* _What you need to do_:
Would you retype the lines from the one that holds "[29,179,161,201] 17,95683% EUR" to the final line of the entries below, both ends included and exactly as written, but without pictures?

* _Task input_:
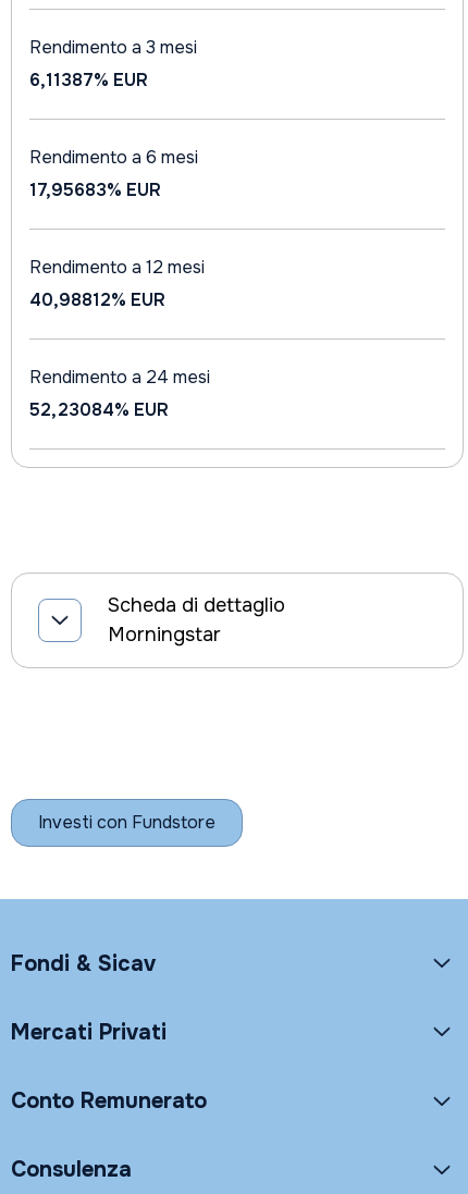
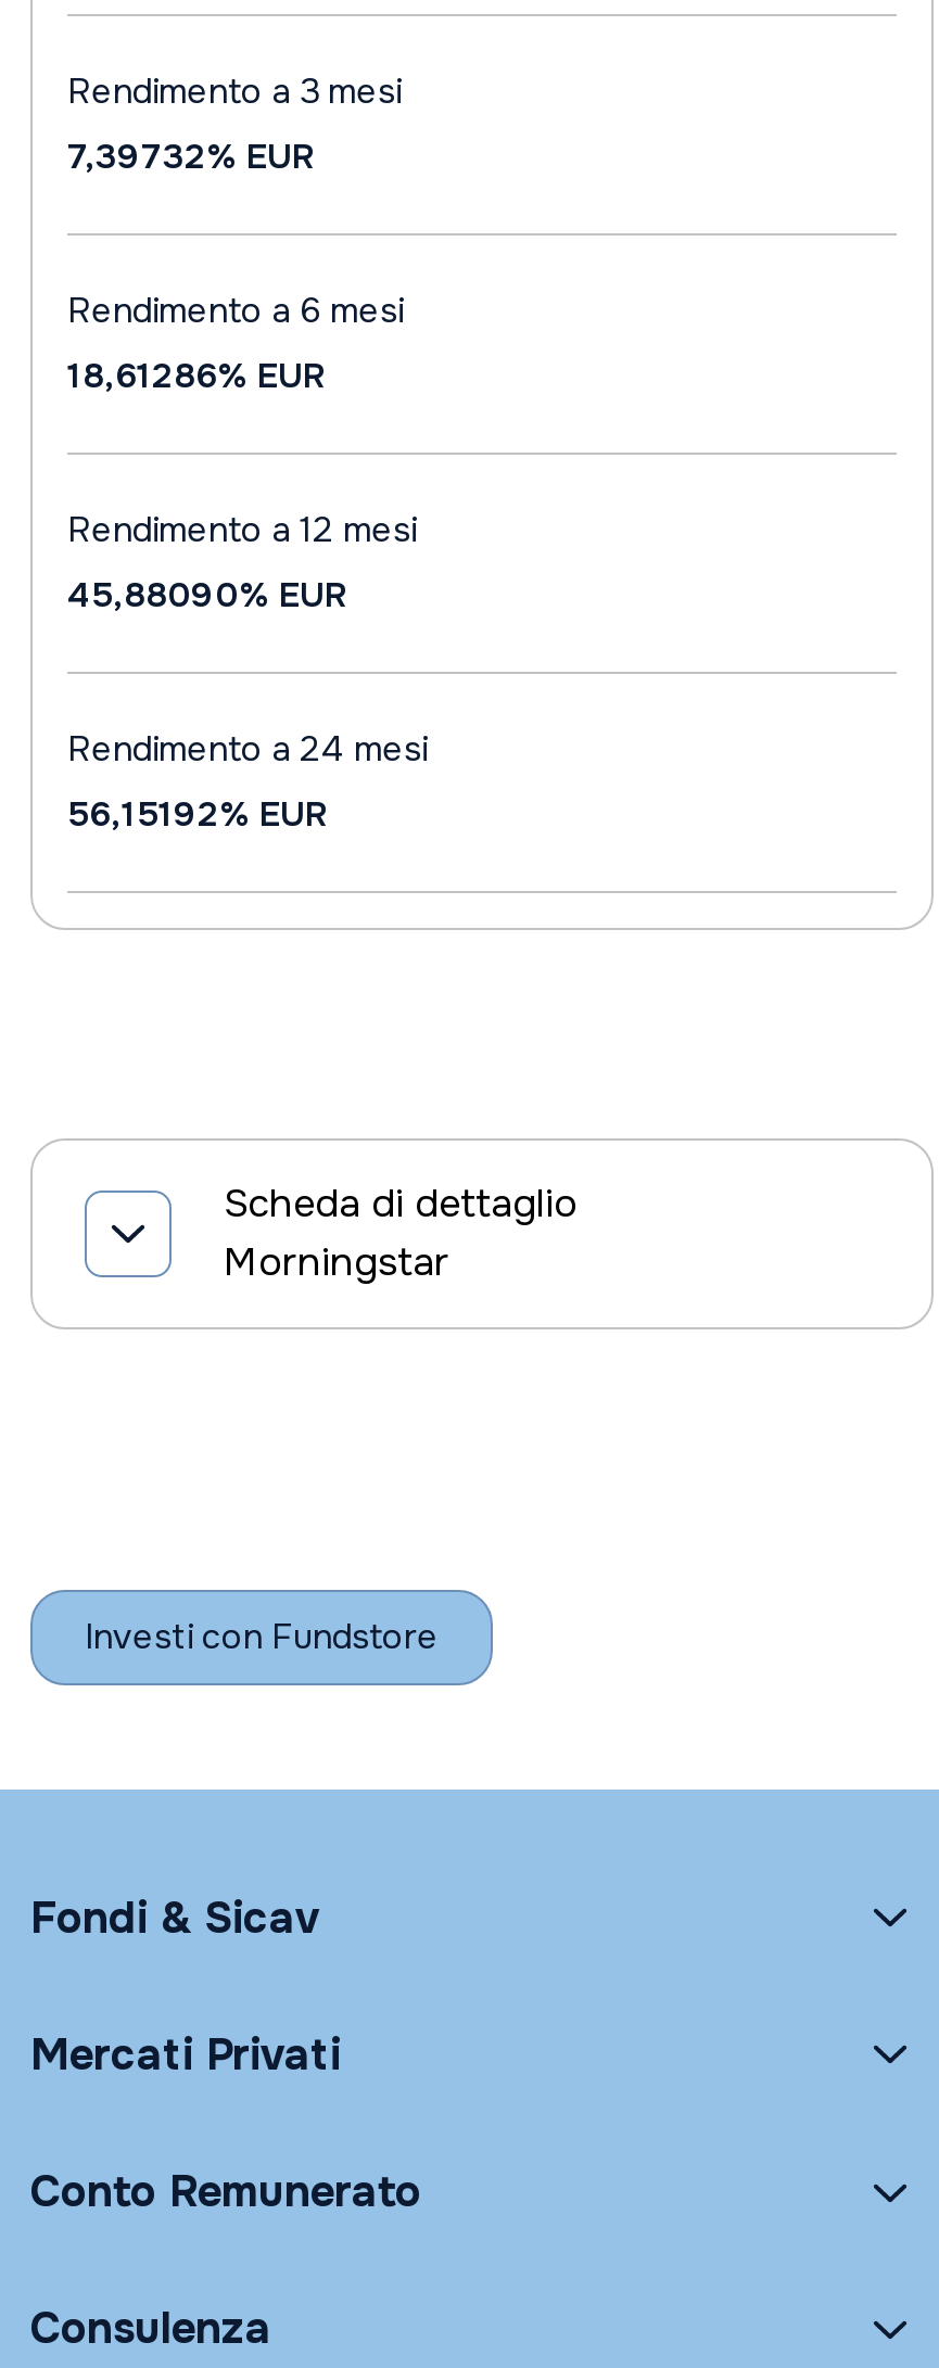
[29,69,148,91] 6,11387% EUR -> [67,133,315,179] 7,39732% EUR
[29,179,161,201] 17,95683% EUR -> [67,353,326,398] 18,61286% EUR
[29,288,165,311] 40,98812% EUR -> [67,572,347,618] 45,88090% EUR
[29,398,169,421] 52,23084% EUR -> [67,791,328,837] 56,15192% EUR

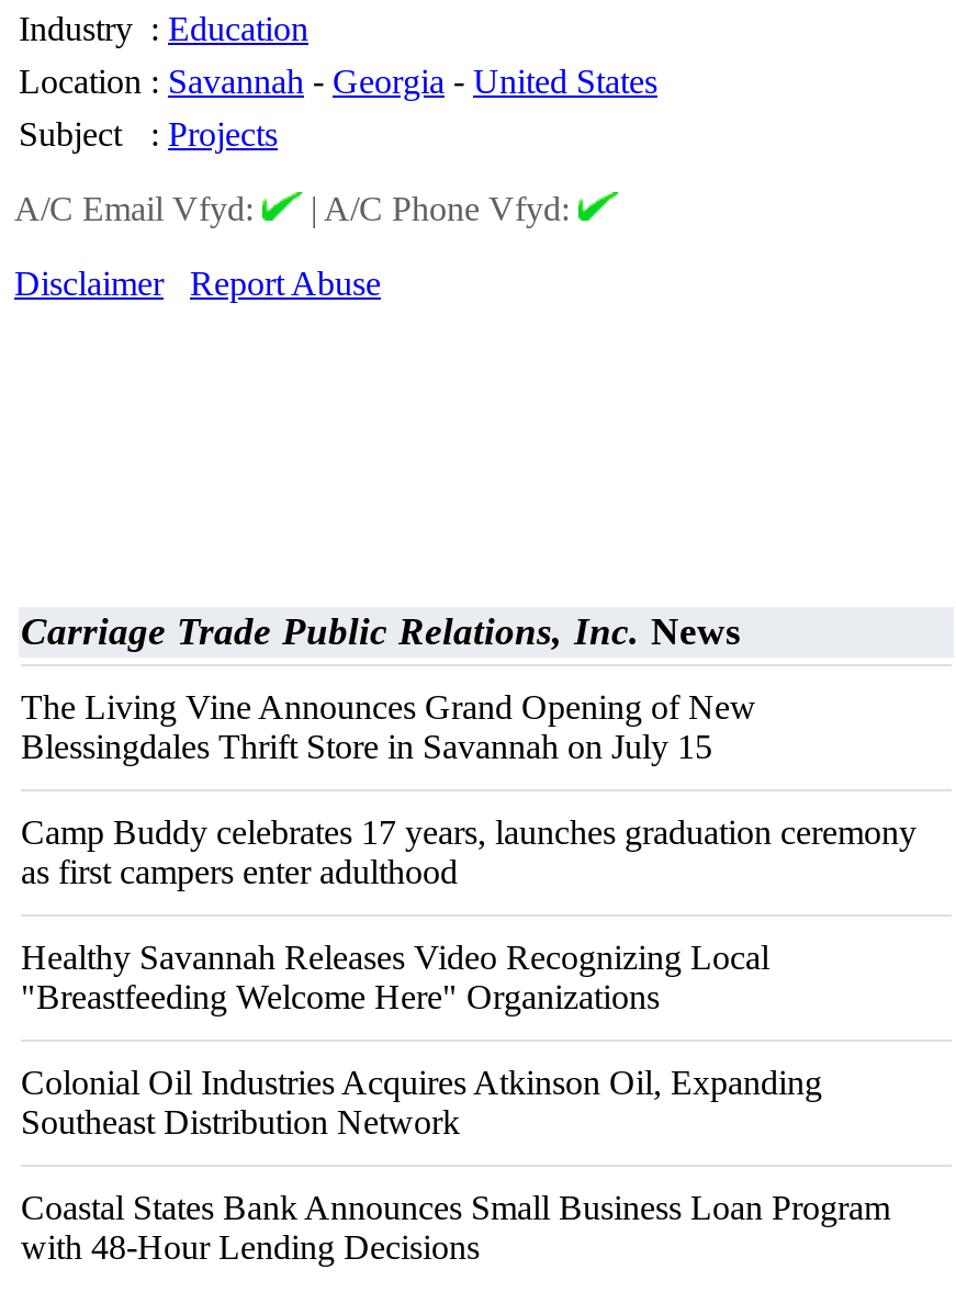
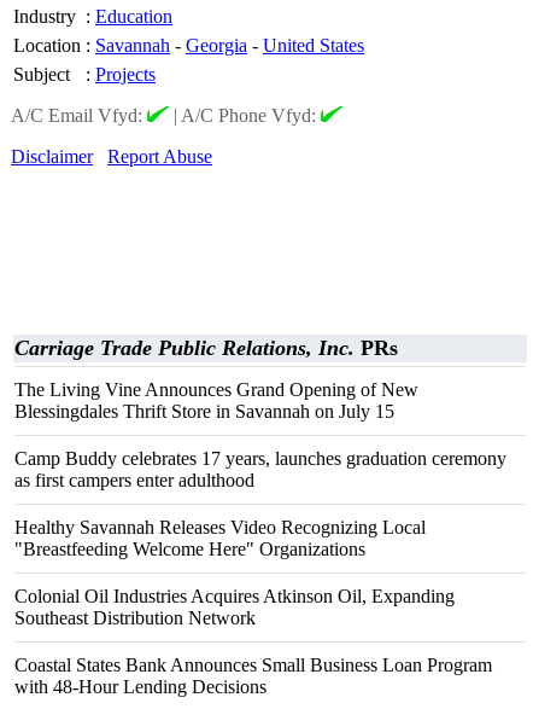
[21,609,741,653] Carriage Trade Public Relations, Inc. News -> [14,336,398,360] Carriage Trade Public Relations, Inc. PRs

* _Exercise response_:
[29,179,161,201] 17,95683% EUR -> [67,353,326,398] 18,61286% EUR
[29,288,165,311] 40,98812% EUR -> [67,572,347,618] 45,88090% EUR
[29,398,169,421] 52,23084% EUR -> [67,791,328,837] 56,15192% EUR

[21,609,741,653] Carriage Trade Public Relations, Inc. News -> [14,336,398,360] Carriage Trade Public Relations, Inc. PRs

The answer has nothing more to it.